Exercise instructions
A faithful transcription of all the entries below is needed, without the pictures.
• • • • •
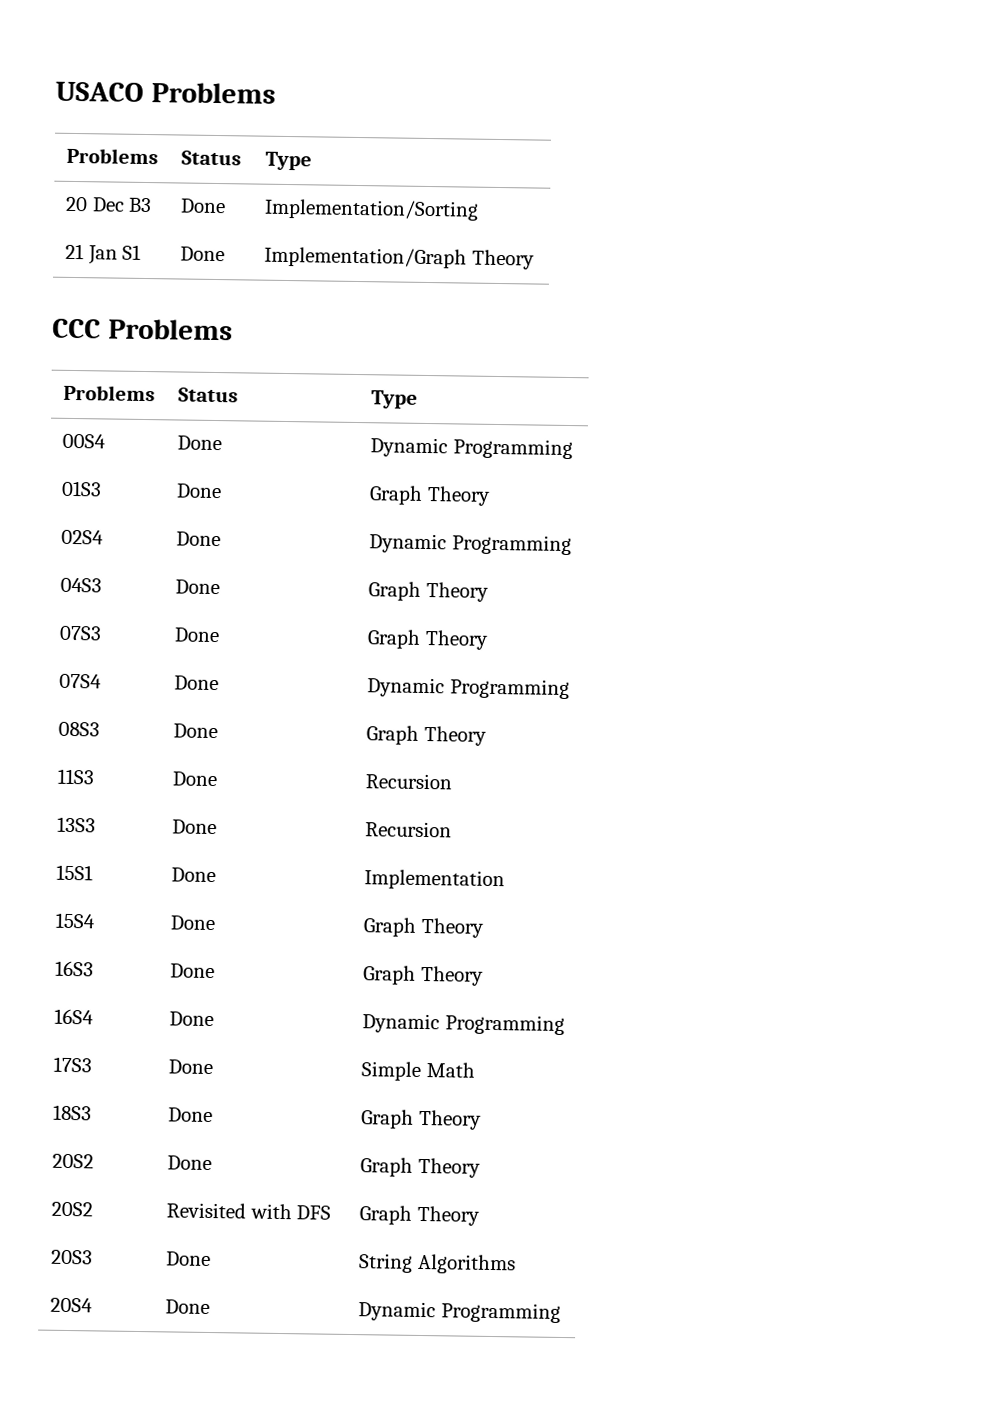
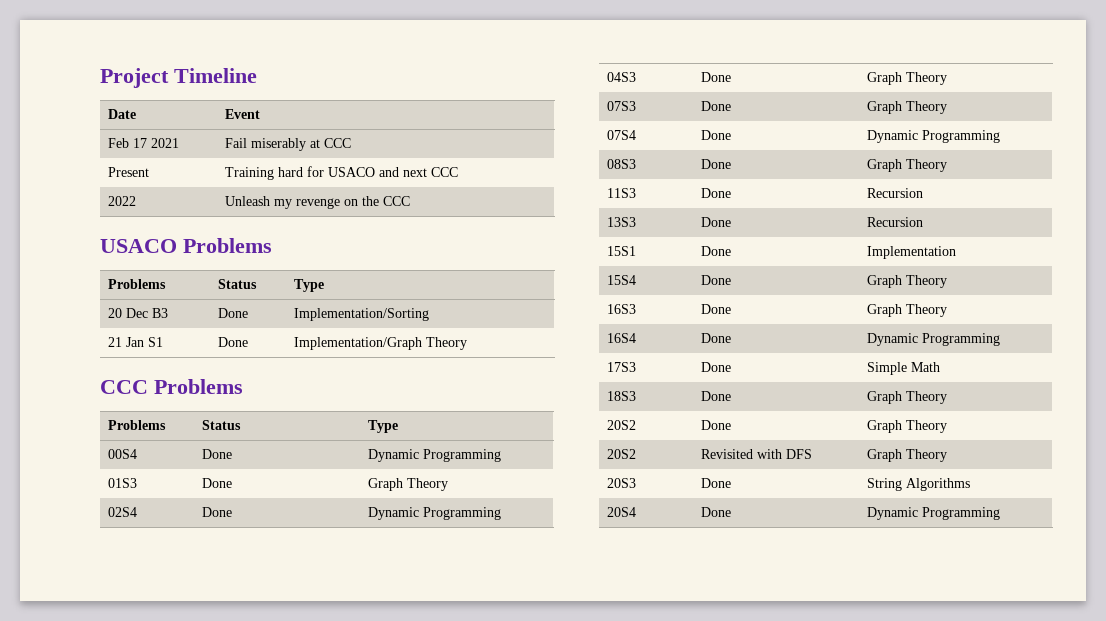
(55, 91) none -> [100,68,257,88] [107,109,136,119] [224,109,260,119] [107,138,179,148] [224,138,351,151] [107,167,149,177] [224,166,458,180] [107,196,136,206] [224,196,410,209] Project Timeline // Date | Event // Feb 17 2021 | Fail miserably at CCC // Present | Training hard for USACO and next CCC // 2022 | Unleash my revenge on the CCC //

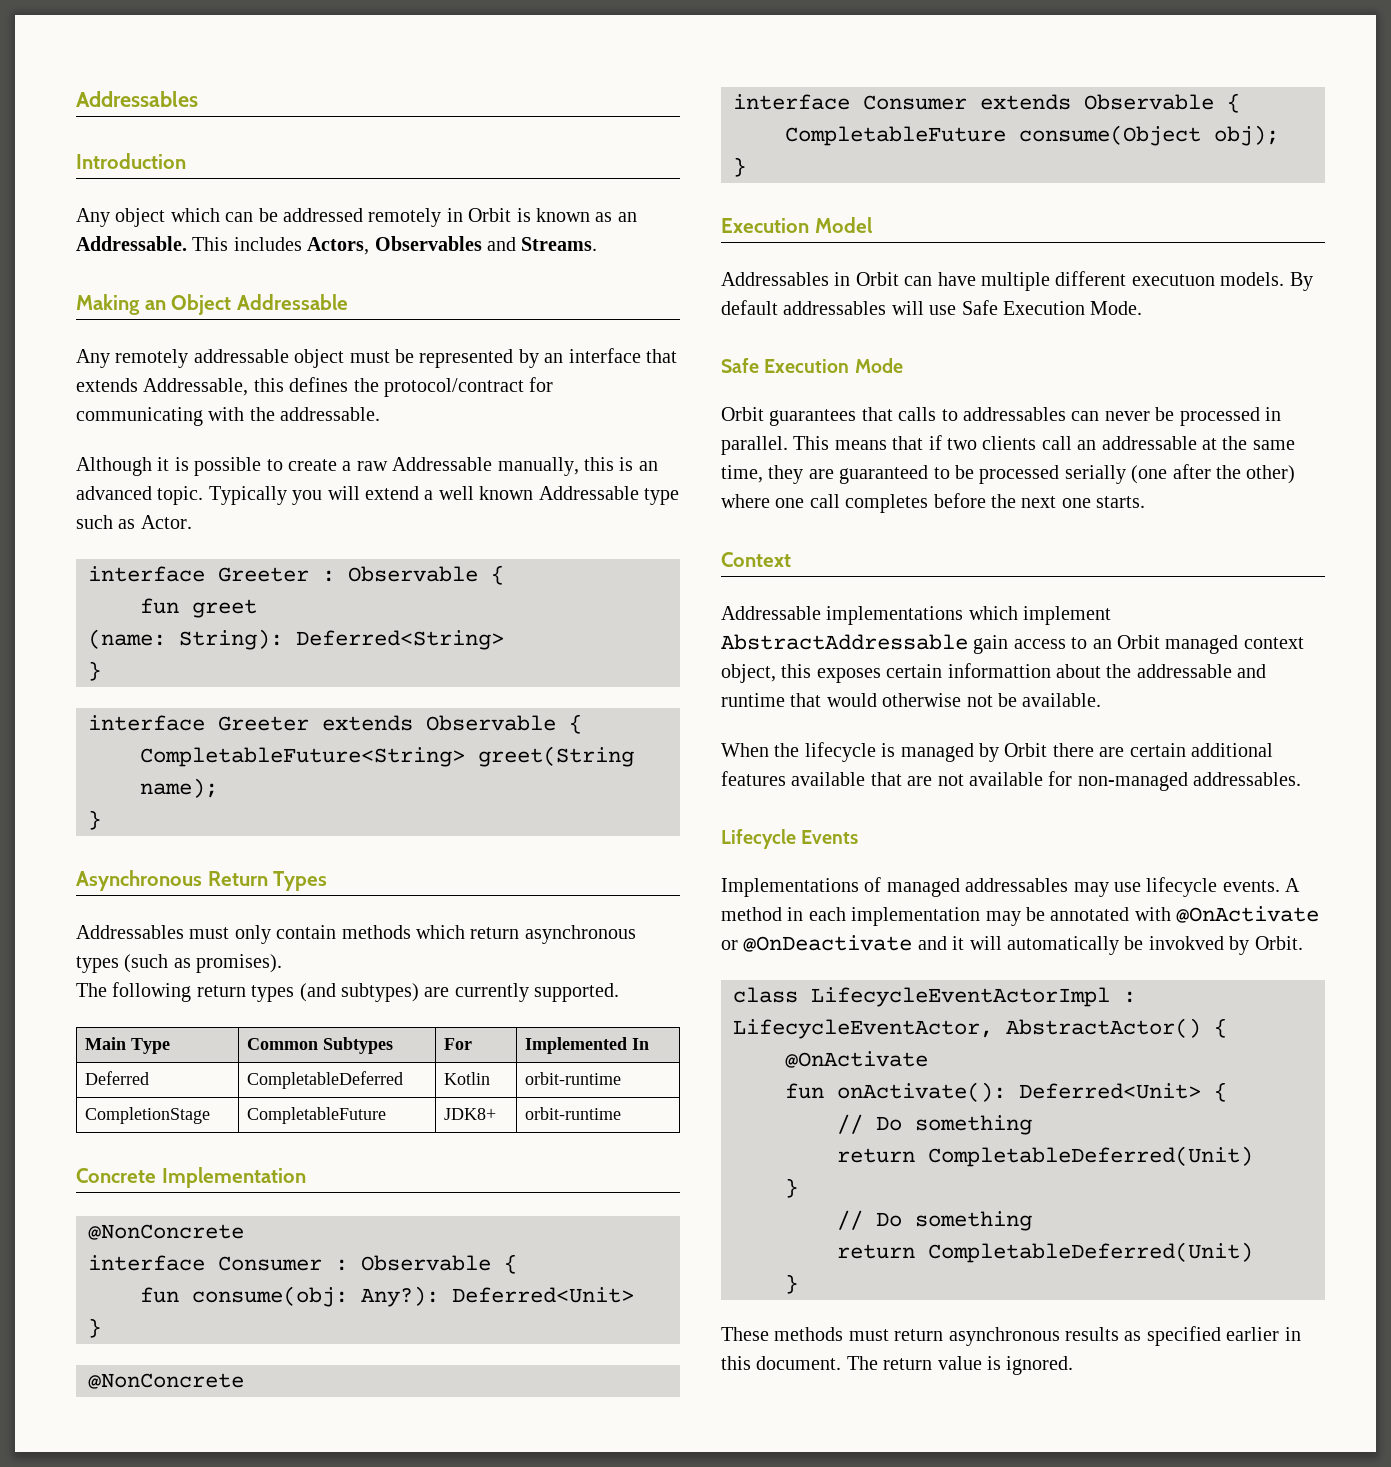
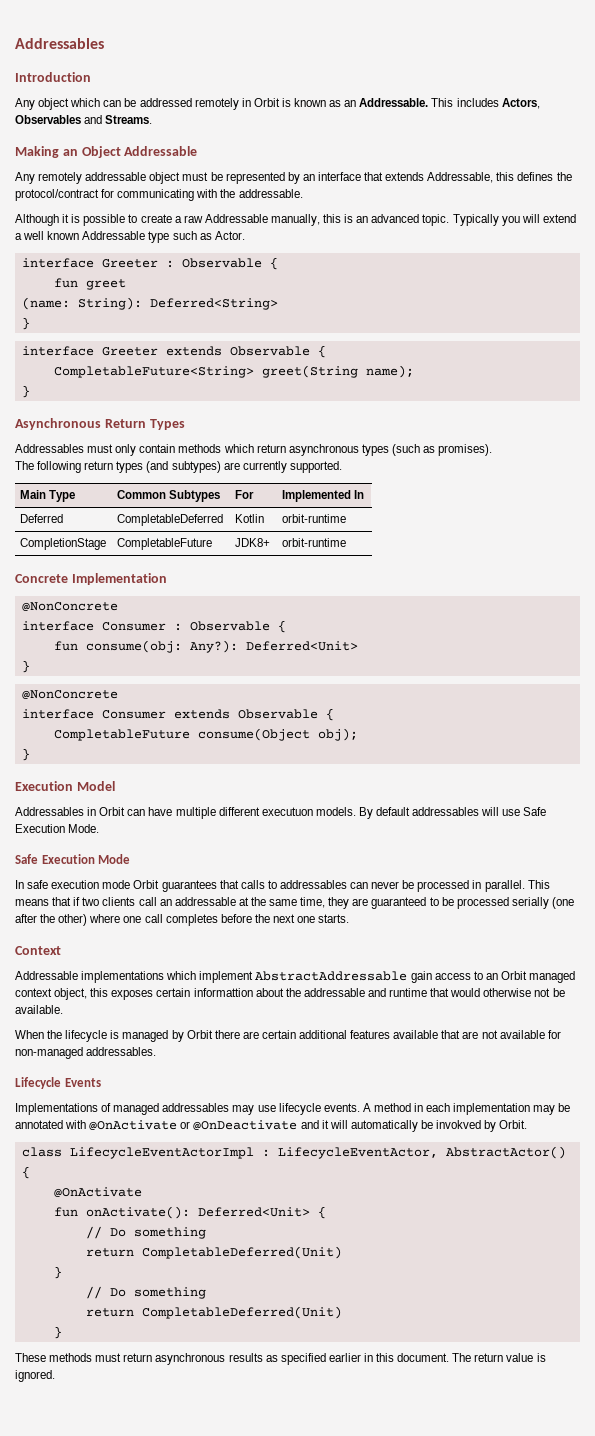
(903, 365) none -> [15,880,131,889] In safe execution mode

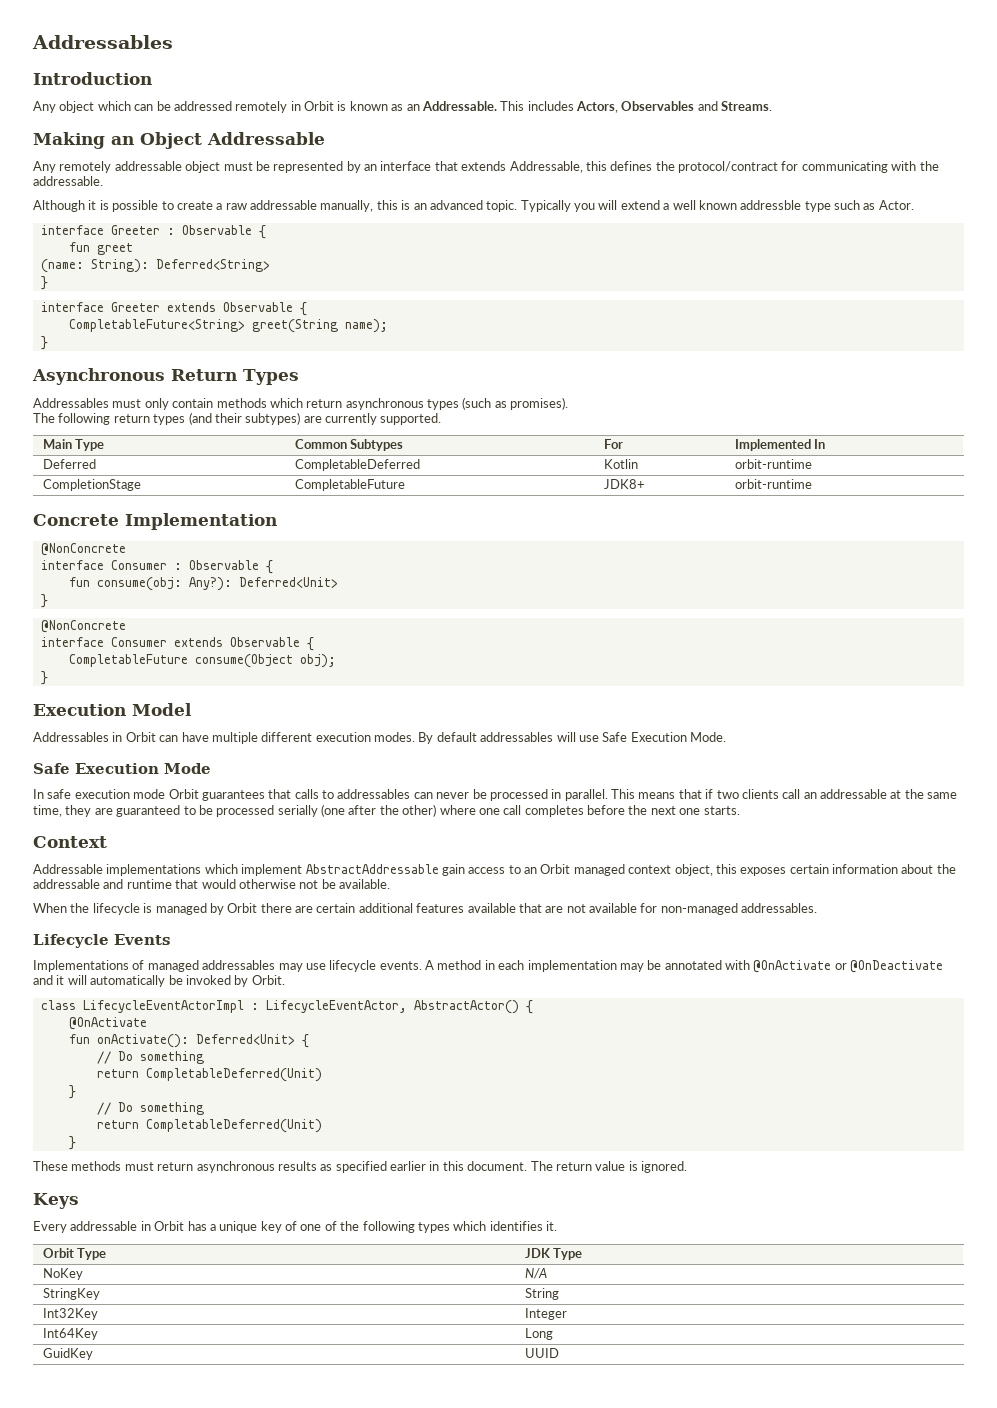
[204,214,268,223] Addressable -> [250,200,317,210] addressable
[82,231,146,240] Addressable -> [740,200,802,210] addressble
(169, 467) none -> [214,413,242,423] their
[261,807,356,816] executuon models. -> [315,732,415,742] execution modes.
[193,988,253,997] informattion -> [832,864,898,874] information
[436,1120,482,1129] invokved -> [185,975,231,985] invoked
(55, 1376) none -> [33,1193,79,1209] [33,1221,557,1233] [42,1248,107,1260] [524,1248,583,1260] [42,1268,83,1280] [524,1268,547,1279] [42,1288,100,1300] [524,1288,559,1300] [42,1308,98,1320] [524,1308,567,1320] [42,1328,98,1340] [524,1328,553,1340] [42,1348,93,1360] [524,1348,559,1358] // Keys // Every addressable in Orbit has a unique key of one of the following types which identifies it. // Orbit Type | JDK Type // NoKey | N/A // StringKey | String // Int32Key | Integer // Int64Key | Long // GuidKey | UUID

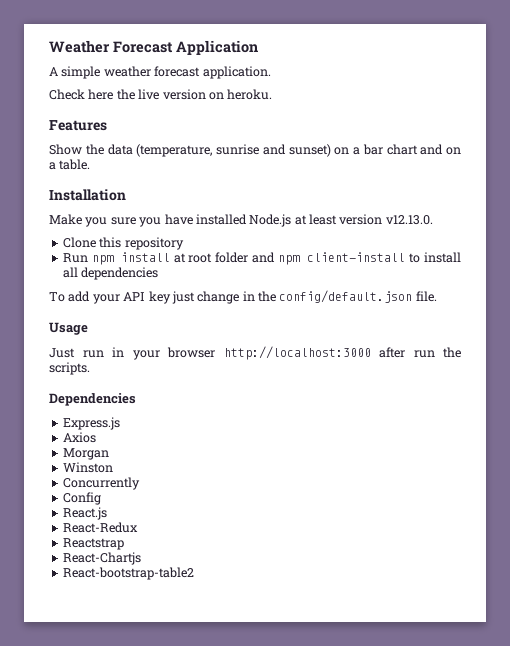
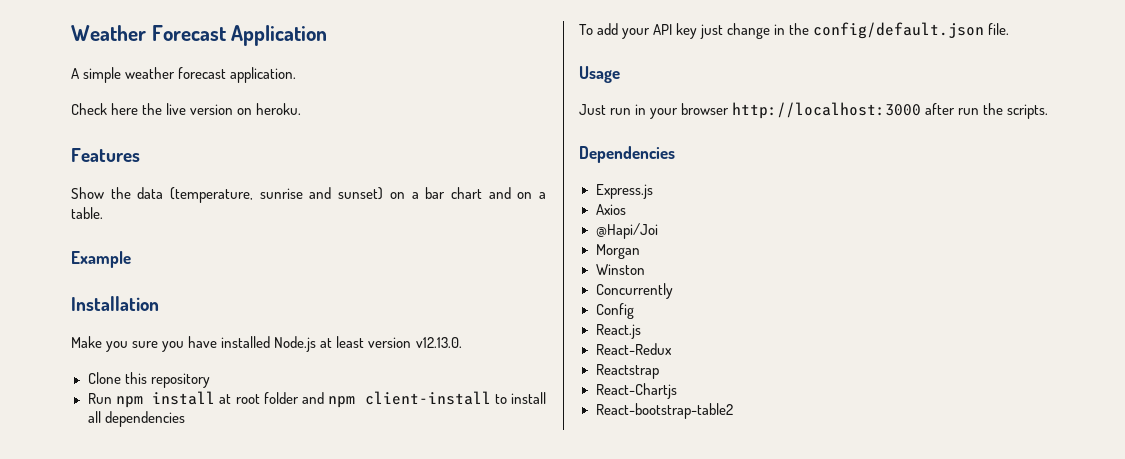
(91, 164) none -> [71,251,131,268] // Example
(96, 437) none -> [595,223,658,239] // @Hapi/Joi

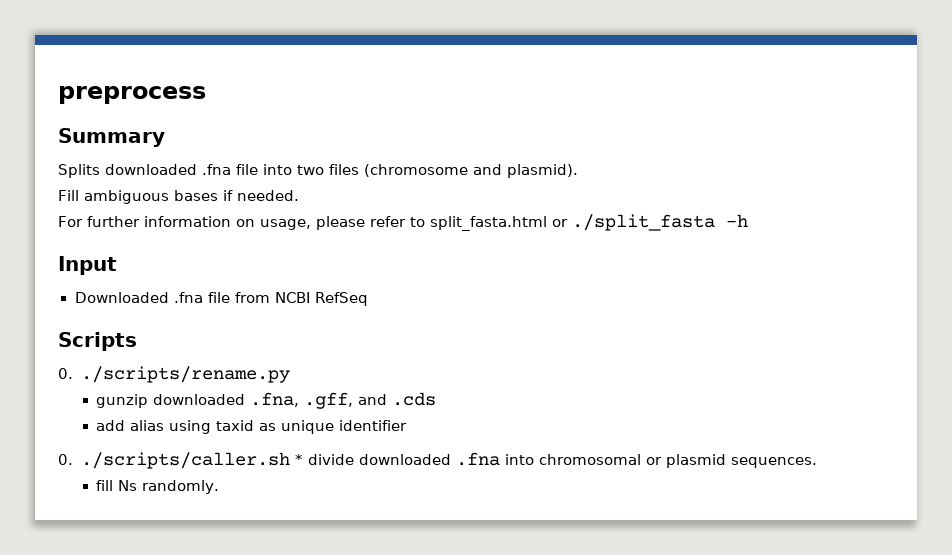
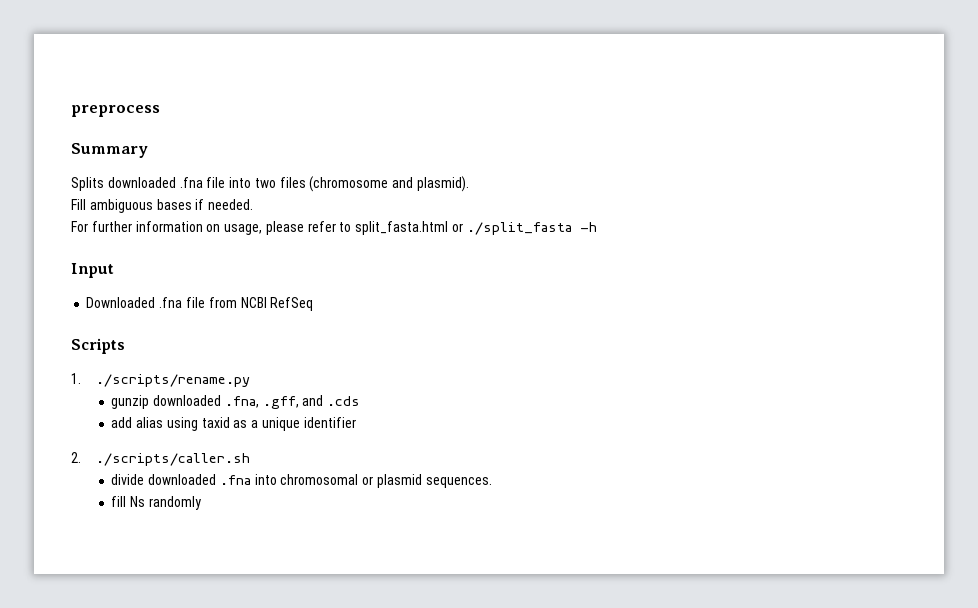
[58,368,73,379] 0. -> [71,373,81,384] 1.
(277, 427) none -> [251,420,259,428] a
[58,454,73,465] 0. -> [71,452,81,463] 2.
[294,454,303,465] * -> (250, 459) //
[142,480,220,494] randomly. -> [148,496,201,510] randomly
• • • • •
Output of the task
(55, 91) none -> [100,68,257,88] [107,109,136,119] [224,109,260,119] [107,138,179,148] [224,138,351,151] [107,167,149,177] [224,166,458,180] [107,196,136,206] [224,196,410,209] Project Timeline // Date | Event // Feb 17 2021 | Fail miserably at CCC // Present | Training hard for USACO and next CCC // 2022 | Unleash my revenge on the CCC //

(903, 365) none -> [15,880,131,889] In safe execution mode

[204,214,268,223] Addressable -> [250,200,317,210] addressable
[82,231,146,240] Addressable -> [740,200,802,210] addressble
(169, 467) none -> [214,413,242,423] their
[261,807,356,816] executuon models. -> [315,732,415,742] execution modes.
[193,988,253,997] informattion -> [832,864,898,874] information
[436,1120,482,1129] invokved -> [185,975,231,985] invoked
(55, 1376) none -> [33,1193,79,1209] [33,1221,557,1233] [42,1248,107,1260] [524,1248,583,1260] [42,1268,83,1280] [524,1268,547,1279] [42,1288,100,1300] [524,1288,559,1300] [42,1308,98,1320] [524,1308,567,1320] [42,1328,98,1340] [524,1328,553,1340] [42,1348,93,1360] [524,1348,559,1358] // Keys // Every addressable in Orbit has a unique key of one of the following types which identifies it. // Orbit Type | JDK Type // NoKey | N/A // StringKey | String // Int32Key | Integer // Int64Key | Long // GuidKey | UUID

(91, 164) none -> [71,251,131,268] // Example
(96, 437) none -> [595,223,658,239] // @Hapi/Joi

[58,368,73,379] 0. -> [71,373,81,384] 1.
(277, 427) none -> [251,420,259,428] a
[58,454,73,465] 0. -> [71,452,81,463] 2.
[294,454,303,465] * -> (250, 459) //
[142,480,220,494] randomly. -> [148,496,201,510] randomly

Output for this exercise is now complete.